Is JESUS Really Enough?
January
5, 1976, was a day that neither I nor my wife will soon forget. It was the dead
of winter in
“Fire!” The word rang out on that cold night with frightening
urgency, bringing me out of my chair and into the parking lot of our apartment
complex. There it was. Only three doors away a fire was raging.
My first reaction was to awaken Ann and
get her to safety. By the time she had escaped and we had moved our car away
from danger, the fire department arrived and cordoned off the entire complex.
In doing so they shattered any hope I had of rushing back inside to save something
of our possessions.
It was there in the parking lot at
We frequently talk about Christ being
all-sufficient, but I fear that it has become little more than a theological
cliché. Though I had often affirmed this truth, I never really knew that Jesus
was enough, until He was all that I had left. To be sure, I had my health; and
my wife was safe. But in one chilling moment in 1976 it suddenly clicked: Jesus
is not only necessary, He is enough.
As things turned out, the fire was
extinguished just as it reached our apartment. There was extensive smoke and
water damage, but most of our possessions (meager though they were) were
saved. Still, the lesson I learned has stayed with me. If I have Christ, I have
all I need. No material loss or personal tragedy, however painful or
inconvenient it may be, can pose a threat to who I am and what I have in
Christ.
A God-Shaped Vacuum
I am persuaded that all of our problems
are conceived and born in the sinful belief, embedded deeply within, that
something or someone other than Jesus Christ can quench the thirst of our
souls. Each of us by nature is determined to make life work without Christ. We
are committed to independence at any cost.

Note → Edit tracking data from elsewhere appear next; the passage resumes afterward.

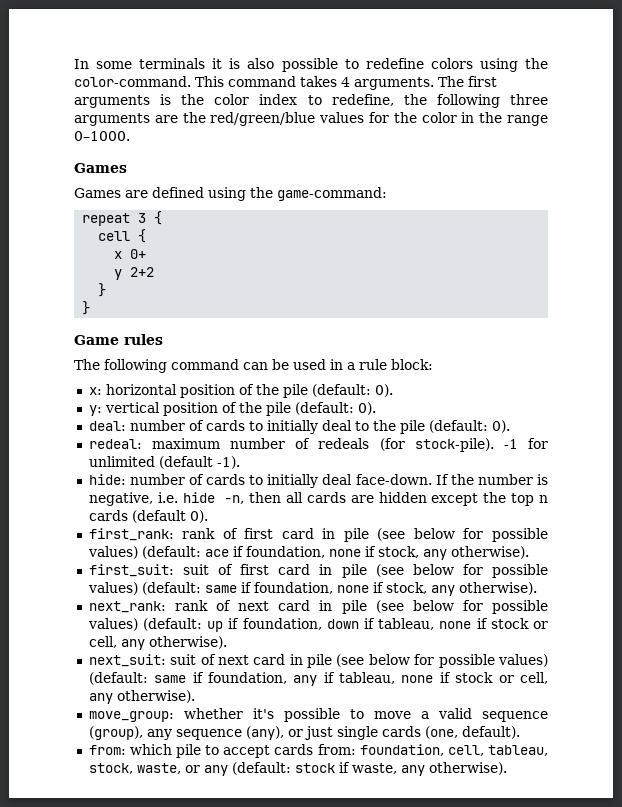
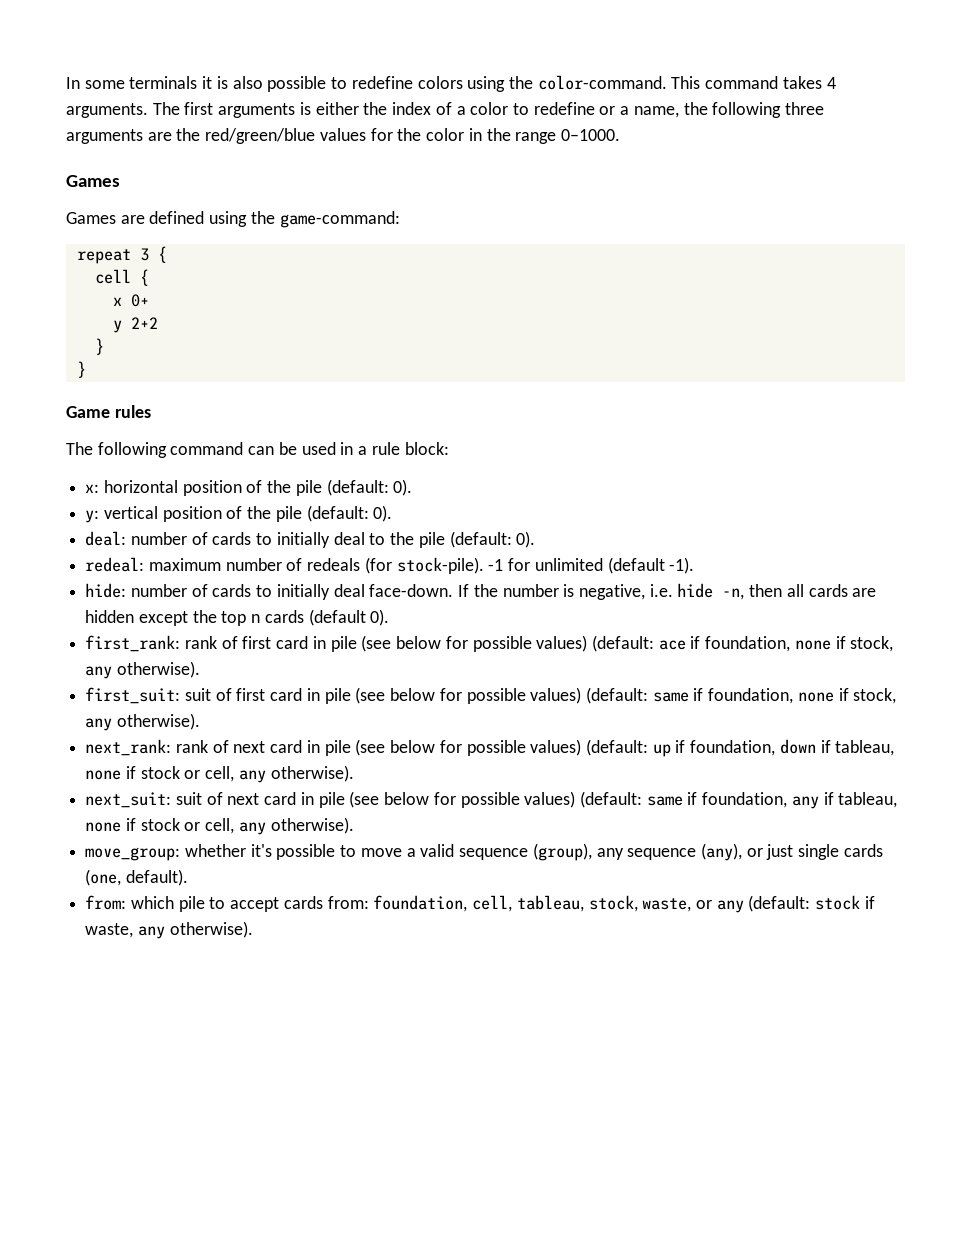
[181,94,394,106] the color index to redefine, -> [315,102,679,118] either the index of a color to redefine or a name,

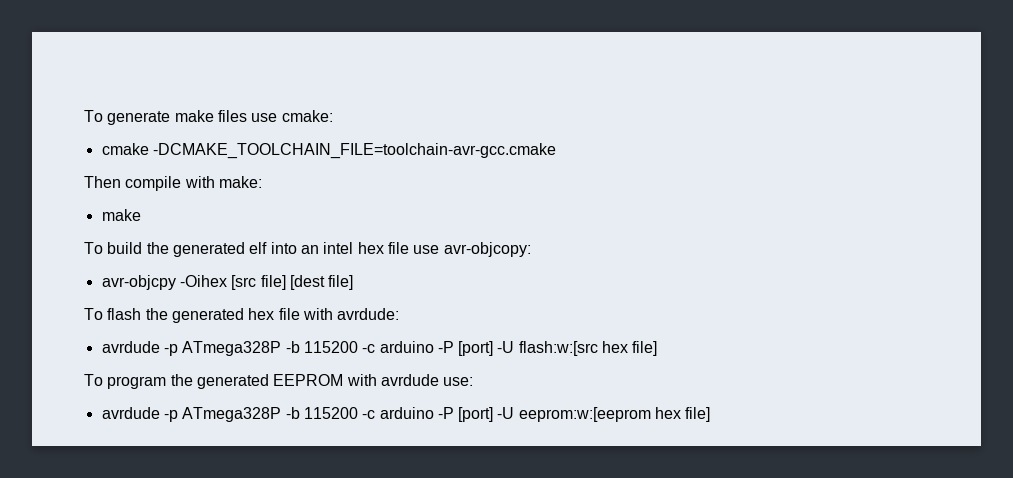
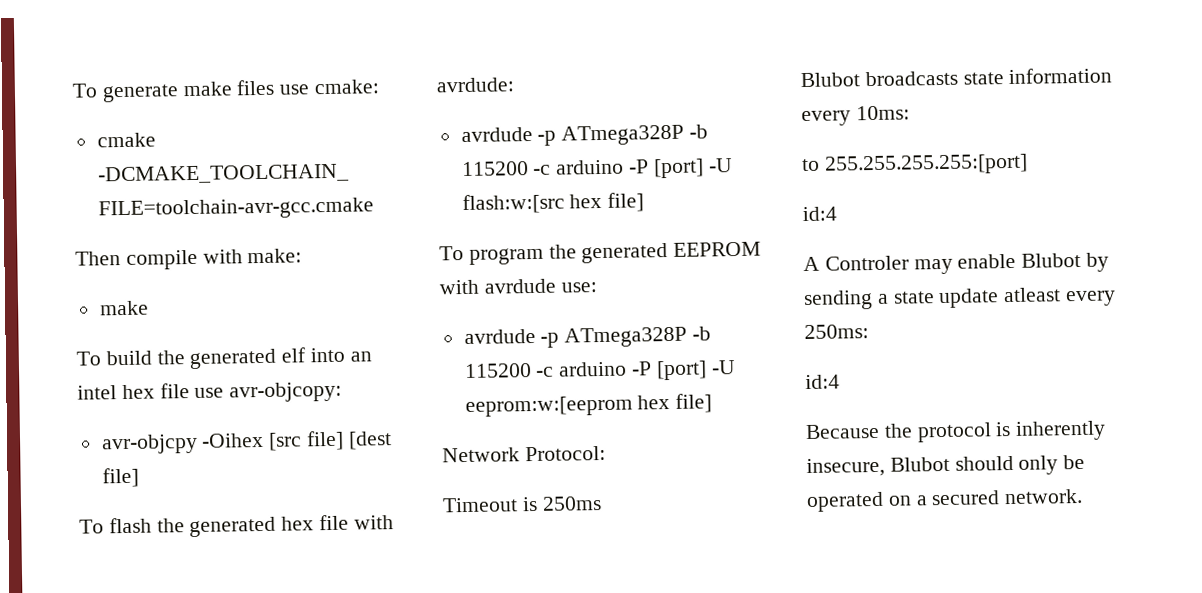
(711, 414) none -> [442,445,606,463] [442,496,602,513] [800,67,1113,88] [801,105,910,127] [802,153,1028,176] [802,206,837,222] [803,252,1110,275] [803,287,1117,311] [804,324,869,340] [805,374,840,390] [805,420,1107,443] [806,454,1086,478] [806,488,1084,513] // Network Protocol: // Timeout is 250ms // Blubot broadcasts state information every 10ms: // to 255.255.255.255:[port] // id:4 // A Controler may enable Blubot by sending a state update atleast every 250ms: // id:4 // Because the protocol is inherently insecure, Blubot should only be operated on a secured network.

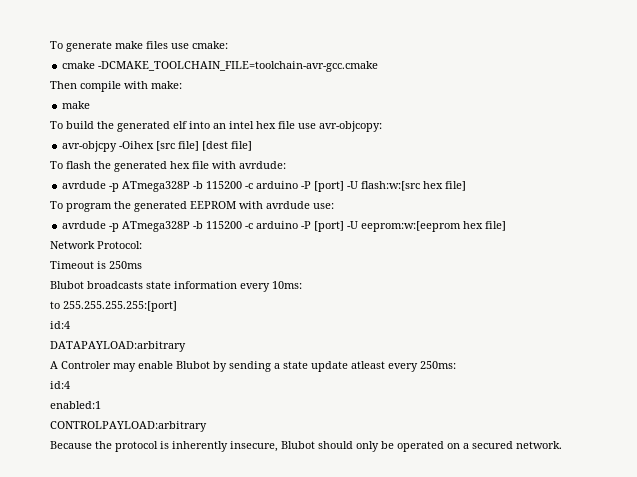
(837, 214) none -> [50,341,186,352] // DATAPAYLOAD:arbitrary
(840, 382) none -> [50,401,101,409] [50,421,207,432] // enabled:1 // CONTROLPAYLOAD:arbitrary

The Lord Jesus Christ has invited us to
feast to our everlasting fill and to drink of water that will forever quench
our spiritually parched souls. But we persist in eating fast food and satisfying
our thirst at the shallow wells of a fallen world. Our sinful flesh/nature
refuses to feed on Christ, leaving us painfully empty and ever more determined
to find satisfaction somewhere or in someone else.
Contentment in Christ
In thinking along these lines I have often
found both encouragement and insight in something Paul said in his letter to
the Philippians:
I have learned to be content in whatever circumstance I am. I know how to
get along with humble means, and I also know how to live in prosperity; in any
and every circumstance I have learned the secret of being filled and going
hungry, both of having abundance and suffering need. I can do all things
through Him who strengthens me. – Phil. 4:11-13
What is Paul saying when he tells us that
he has learned to be “content” in the midst of any and all circumstances? It
helps to look at the word he uses. This particular term was a favorite one
among the Stoics, those ancient philosophers who prided themselves on living
independently of the world around them. Whatever resources were necessary for
survival came from within, as they disciplined themselves to shun any reliance
on external aids or props.
I’m not at all suggesting that Paul was a
stone-faced apostle, or in any way reluctant to
display his feelings. But something about this man of God enabled him to
experience a spiritual contentment in the midst of indescribably tumultuous and
often tragic circumstances. In 2 Cor. 11:23-27 he briefly described what his
ministry for the sake of the gospel had entailed:
imprisonment,
floggings, beatings, a stoning, shipwrecks; danger from rivers, bandits, his
own countrymen, Gentiles and false brothers; hunger and thirst, days and nights
without sleep.
Without in any way minimizing your
problems, how do your struggles compare with Paul’s? Yet he dares to tell us
that he has “learned to be content whatever the circumstances.” This ability
was not something Paul was born with. It had to be learned. It was
evidently the result of a long and painful process during which Paul somehow
weaned himself from reliance on anything or anyone.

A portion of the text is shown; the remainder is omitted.